Your objective: Exact copy, no pictures: restate each entry below word for word.

....

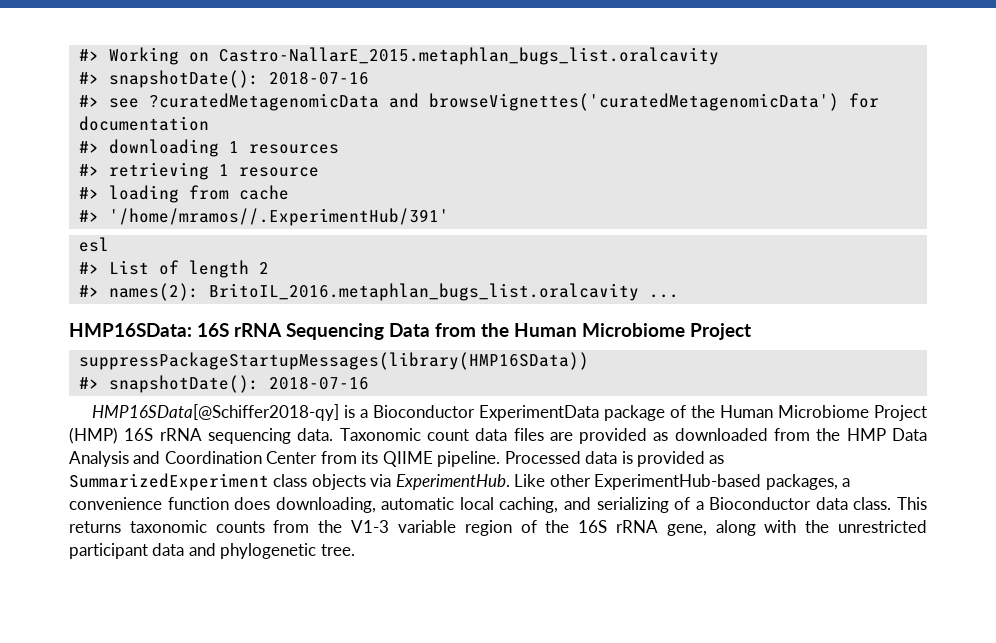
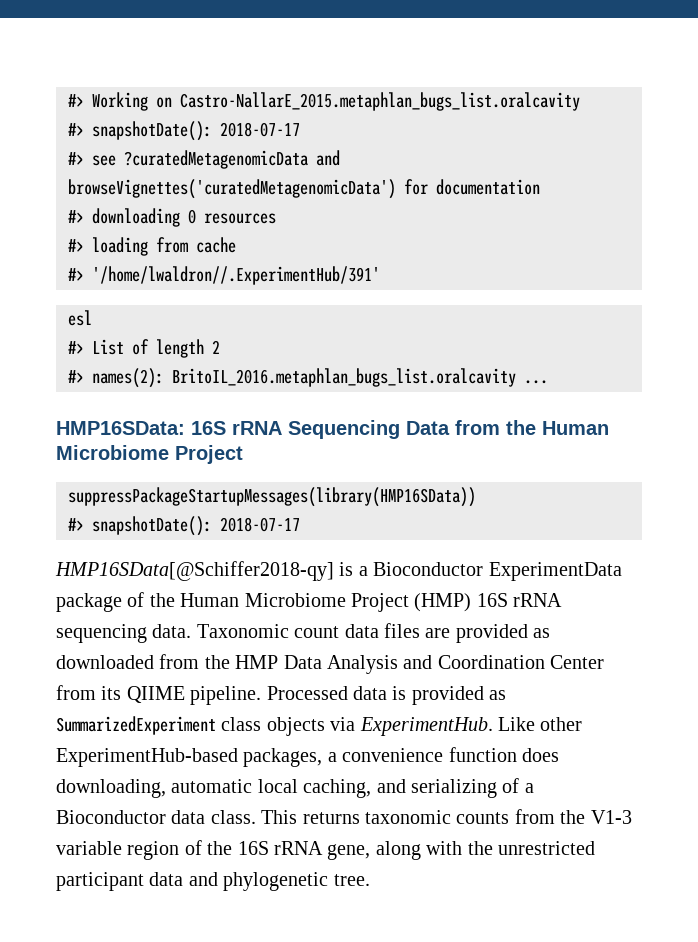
  #> Working on Castro-NallarE_2015.metaphlan_bugs_list.oralcavity
- #> snapshotDate(): 2018-07-16
+ #> snapshotDate(): 2018-07-17
- #> downloading 1 resources
+ #> downloading 0 resources
- #> retrieving 1 resource
- #> '/home/mramos//.ExperimentHub/391'
+ #> '/home/lwaldron//.ExperimentHub/391'
  suppressPackageStartupMessages(library(HMP16SData))
- #> snapshotDate(): 2018-07-16
+ #> snapshotDate(): 2018-07-17

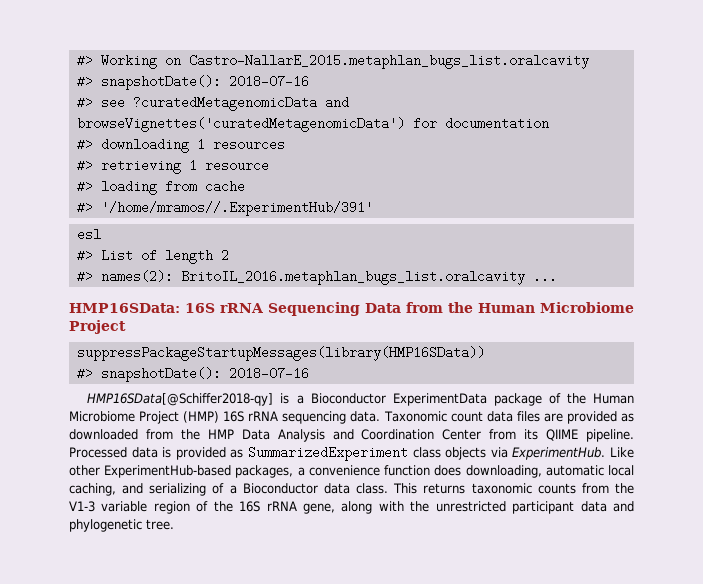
  #> Working on Castro-NallarE_2015.metaphlan_bugs_list.oralcavity
- #> snapshotDate(): 2018-07-17
+ #> snapshotDate(): 2018-07-16
- #> downloading 0 resources
+ #> downloading 1 resources
+ #> retrieving 1 resource
- #> '/home/lwaldron//.ExperimentHub/391'
+ #> '/home/mramos//.ExperimentHub/391'
  suppressPackageStartupMessages(library(HMP16SData))
- #> snapshotDate(): 2018-07-17
+ #> snapshotDate(): 2018-07-16

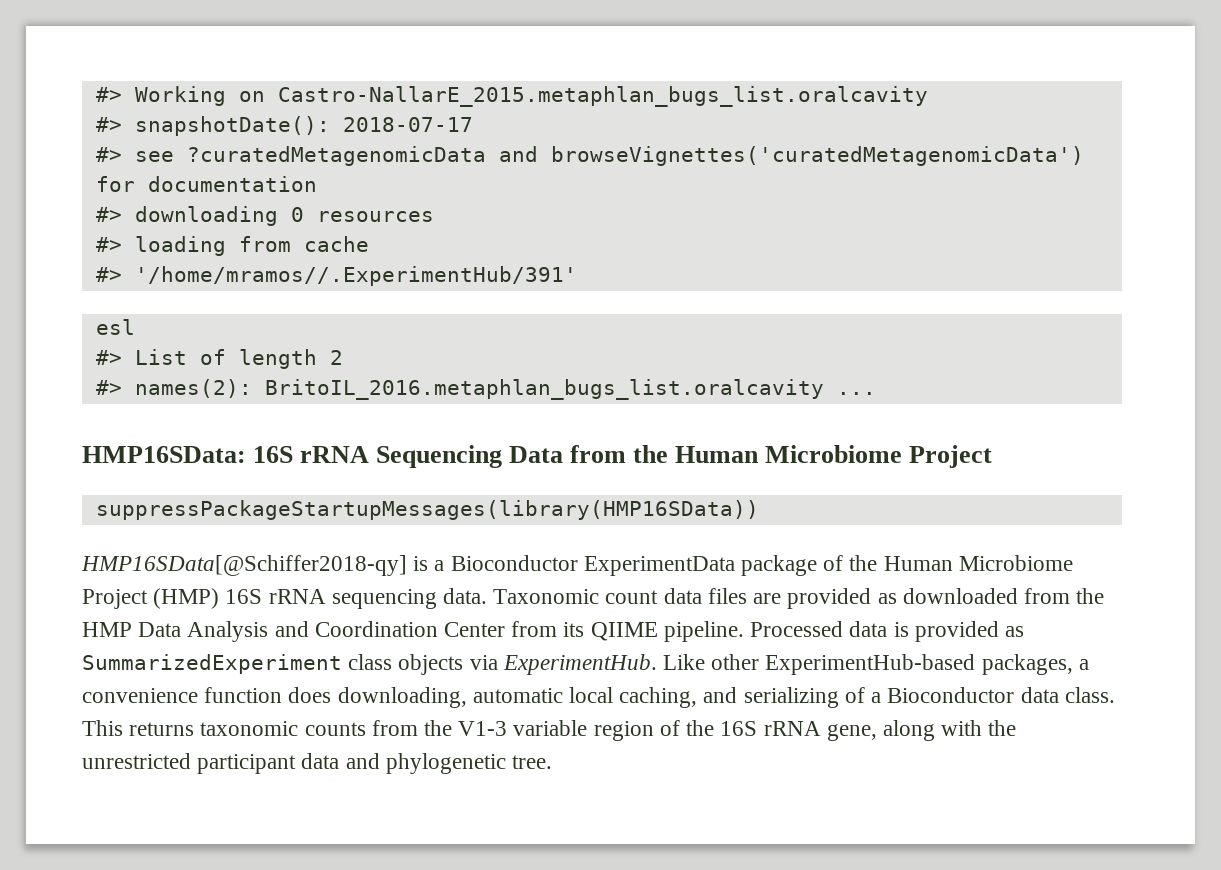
  #> Working on Castro-NallarE_2015.metaphlan_bugs_list.oralcavity
- #> snapshotDate(): 2018-07-16
+ #> snapshotDate(): 2018-07-17
- #> downloading 1 resources
+ #> downloading 0 resources
- #> retrieving 1 resource
  suppressPackageStartupMessages(library(HMP16SData))
- #> snapshotDate(): 2018-07-16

....

Response below:
  #> Working on Castro-NallarE_2015.metaphlan_bugs_list.oralcavity
- #> snapshotDate(): 2018-07-16
+ #> snapshotDate(): 2018-07-17
- #> downloading 1 resources
+ #> downloading 0 resources
- #> retrieving 1 resource
- #> '/home/mramos//.ExperimentHub/391'
+ #> '/home/lwaldron//.ExperimentHub/391'
  suppressPackageStartupMessages(library(HMP16SData))
- #> snapshotDate(): 2018-07-16
+ #> snapshotDate(): 2018-07-17

  #> Working on Castro-NallarE_2015.metaphlan_bugs_list.oralcavity
- #> snapshotDate(): 2018-07-17
+ #> snapshotDate(): 2018-07-16
- #> downloading 0 resources
+ #> downloading 1 resources
+ #> retrieving 1 resource
- #> '/home/lwaldron//.ExperimentHub/391'
+ #> '/home/mramos//.ExperimentHub/391'
  suppressPackageStartupMessages(library(HMP16SData))
- #> snapshotDate(): 2018-07-17
+ #> snapshotDate(): 2018-07-16

  #> Working on Castro-NallarE_2015.metaphlan_bugs_list.oralcavity
- #> snapshotDate(): 2018-07-16
+ #> snapshotDate(): 2018-07-17
- #> downloading 1 resources
+ #> downloading 0 resources
- #> retrieving 1 resource
  suppressPackageStartupMessages(library(HMP16SData))
- #> snapshotDate(): 2018-07-16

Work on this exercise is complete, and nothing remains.